-- Opening Marker --

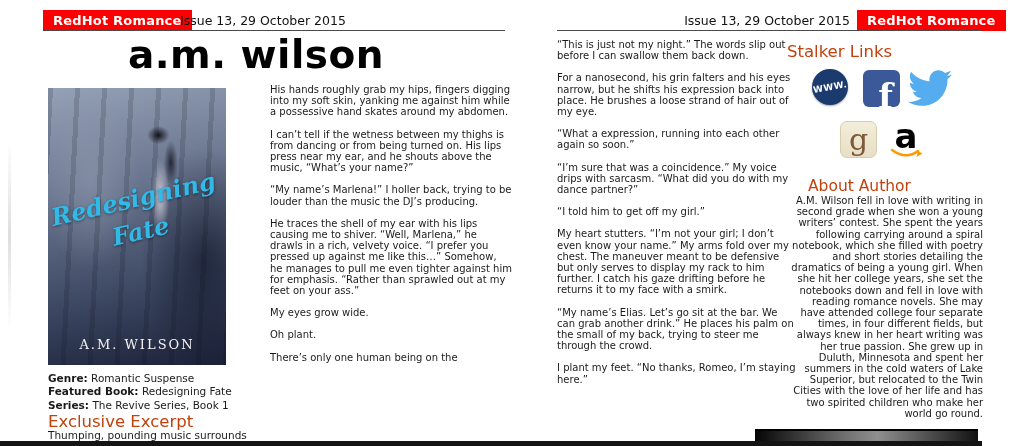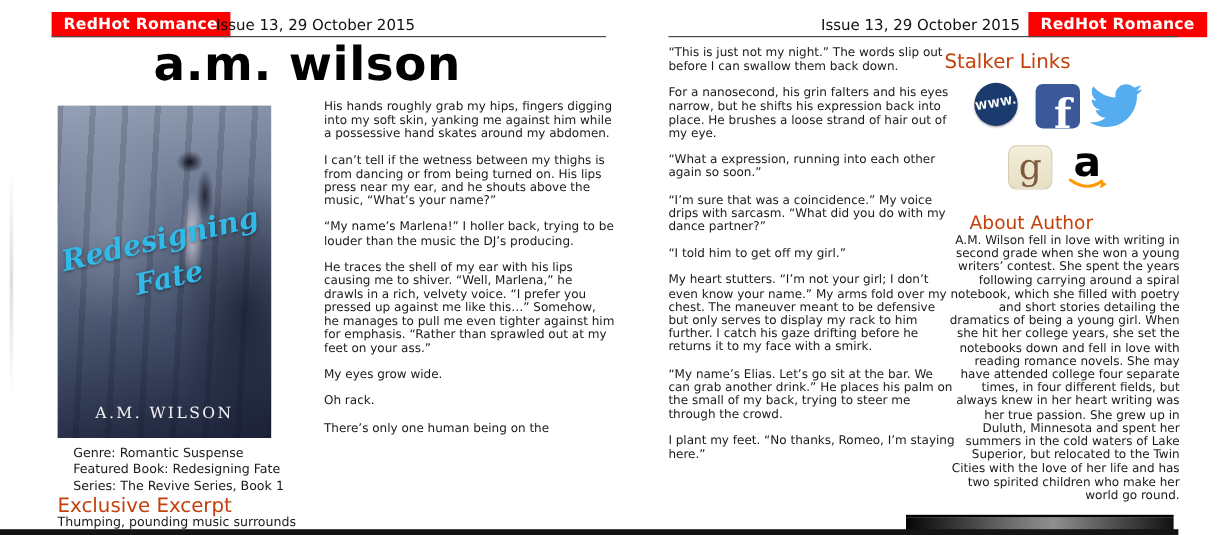--- a/index.html
+++ b/index.html
@@ -46,21 +46,21 @@
   }
   .cover-author{
     left:0;bottom:13px;width:100%;text-align:center;color:#f4f4f4;
     font-family:"DejaVu Serif",serif;font-size:13px;letter-spacing:2px;text-transform:uppercase;
   }
 
   
   .bodytext{font-size:10px;line-height:11.2px;}
   .col p{margin:0 0 11px 0;}
   .meta{left:48px;top:372px;width:230px;font-size:10.5px;line-height:13.3px;}
-  .meta .b{font-weight:normal;margin-left:13px;}
+  .meta .b{font-weight:bold;}
   .pink-head{color:#c2410c;font-size:16.5px;font-weight:normal;}
 
   .col2{left:270px;top:84px;width:242px;}
   .col3{left:557px;top:39px;width:240px;}
 
   
   .stalker-head{left:787px;top:42px;}
   .about-head{left:787px;top:177px;font-size:15.5px;margin-left:21px;}
   .about-text{left:787px;top:195px;width:196px;text-align:right;}
 
@@ -133,21 +133,21 @@
 
 <div class="abs pink-head" style="left:48px;top:412px;">Exclusive Excerpt</div>
 <div class="abs bodytext" style="left:48px;top:430px;width:235px;font-size:10.5px;">Thumping, pounding music surrounds</div>
 
 <div class="abs col col2 bodytext">
   <p>His hands roughly grab my hips, fingers digging into my soft skin, yanking me against him while a possessive hand skates around my abdomen.</p>
   <p>I can’t tell if the wetness between my thighs is from dancing or from being turned on. His lips press near my ear, and he shouts above the music, “What’s your name?”</p>
   <p>“My name’s Marlena!” I holler back, trying to be louder than the music the DJ’s producing.</p>
   <p>He traces the shell of my ear with his lips causing me to shiver. “Well, Marlena,” he drawls in a rich, velvety voice. “I prefer you pressed up against me like this…” Somehow, he manages to pull me even tighter against him for emphasis. “Rather than sprawled out at my feet on your ass.”</p>
   <p>My eyes grow wide.</p>
-  <p>Oh rack.</p>
+  <p>Oh plant.</p>
   <p>There’s only one human being on the</p>
 </div>
 
 <div class="abs col col3 bodytext">
   <p>“This is just not my night.” The words slip out before I can swallow them back down.</p>
   <p>For a nanosecond, his grin falters and his eyes narrow, but he shifts his expression back into place. He brushes a loose strand of hair out of my eye.</p>
   <p>“What a expression, running into each other again so soon.”</p>
   <p>“I’m sure that was a coincidence.” My voice drips with sarcasm. “What did you do with my dance partner?”</p>
   <p>“I told him to get off my girl.”</p>
   <p>My heart stutters. “I’m not your girl; I don’t even know your name.” My arms fold over my chest. The maneuver meant to be defensive but only serves to display my rack to him further. I catch his gaze drifting before he returns it to my face with a smirk.</p>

-- Closing Marker --

TASK BRIEF - Find the string "normal" in the entries above and return each line that holds it.

TASK RESPONSE -
-  .meta .b{font-weight:normal;margin-left:13px;}
   .pink-head{color:#c2410c;font-size:16.5px;font-weight:normal;}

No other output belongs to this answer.